Chi ha dubbi osservi l'andamento comparato dell'occupazione in Italia e negli altri Paesi europei e troverà che la differenza della nostra migliore prestazione può essere solo dovuta ai fattori di modello interno modificati in senso virtuoso dal governo Berlusconi. Proprio quelli, in particolare la legge Biagi, che l'estrema sinistra preme per abolire con l'argomento che questa crei precariato. No, ci sono le prove che ha generato, insieme ad altre misure incentivanti, occupazione vera. Che ha favorito sia il passaggio dal lavoro nero a quello in chiaro - cosa che poi ha aumentato il gettito fiscale portandolo a 38 miliardi più del previsto nel 2006, il tesoretto - sia nuovo lavoro in assoluto. In sintesi, la flessibilità, unita alla politica di incentivi più che di repressione, ha reso l'Italia il Paese europeo con minore disoccupazione.

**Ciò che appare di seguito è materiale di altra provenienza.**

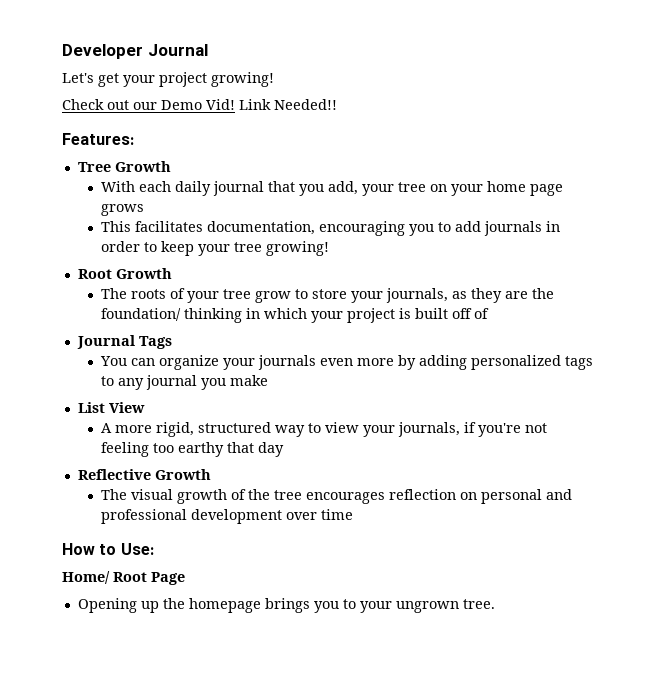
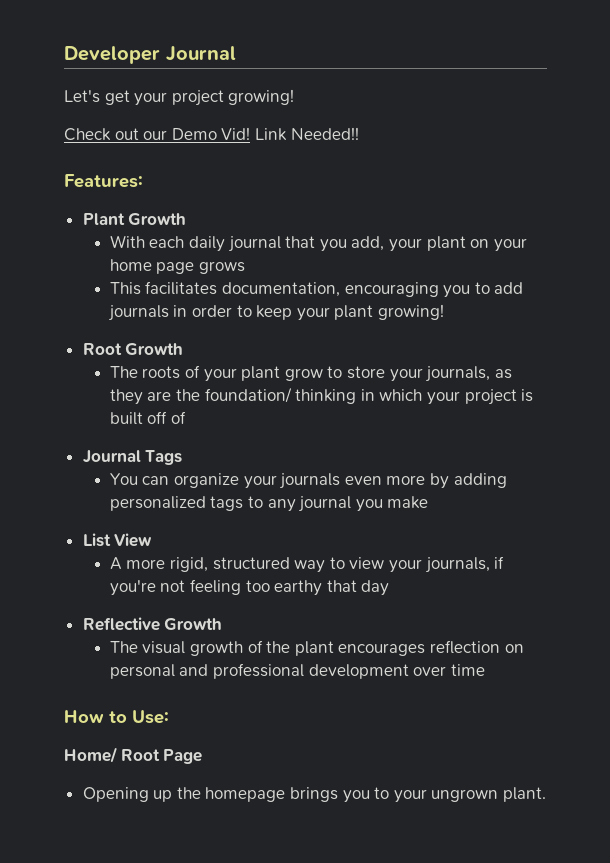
- Tree Growth
+ Plant Growth
- With each daily journal that you add, your tree on your home page grows
+ With each daily journal that you add, your plant on your home page grows
- This facilitates documentation, encouraging you to add journals in order to keep your tree growing!
+ This facilitates documentation, encouraging you to add journals in order to keep your plant growing!
- The roots of your tree grow to store your journals, as they are the foundation/ thinking in which your project is built off of
+ The roots of your plant grow to store your journals, as they are the foundation/ thinking in which your project is built off of
- The visual growth of the tree encourages reflection on personal and professional development over time
+ The visual growth of the plant encourages reflection on personal and professional development over time
- Opening up the homepage brings you to your ungrown tree.
+ Opening up the homepage brings you to your ungrown plant.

C'è molto ancora da fare per dare più opportunità lavorative ai giovani, alle donne e nel Sud, ma quello che è stato fatto è sulla linea giusta. L'evidenza è tale da sperare che il governo resista alla tentazione di abolire la Biagi per mantenere il sostegno dell'estrema sinistra. Ma siccome non mi fido, a Prodi e cinici compagni va dato un messaggio dissuasivo: la disoccupazione è scesa non per merito vostro, ma certamente sarà colpa vostra se riprenderà a salire.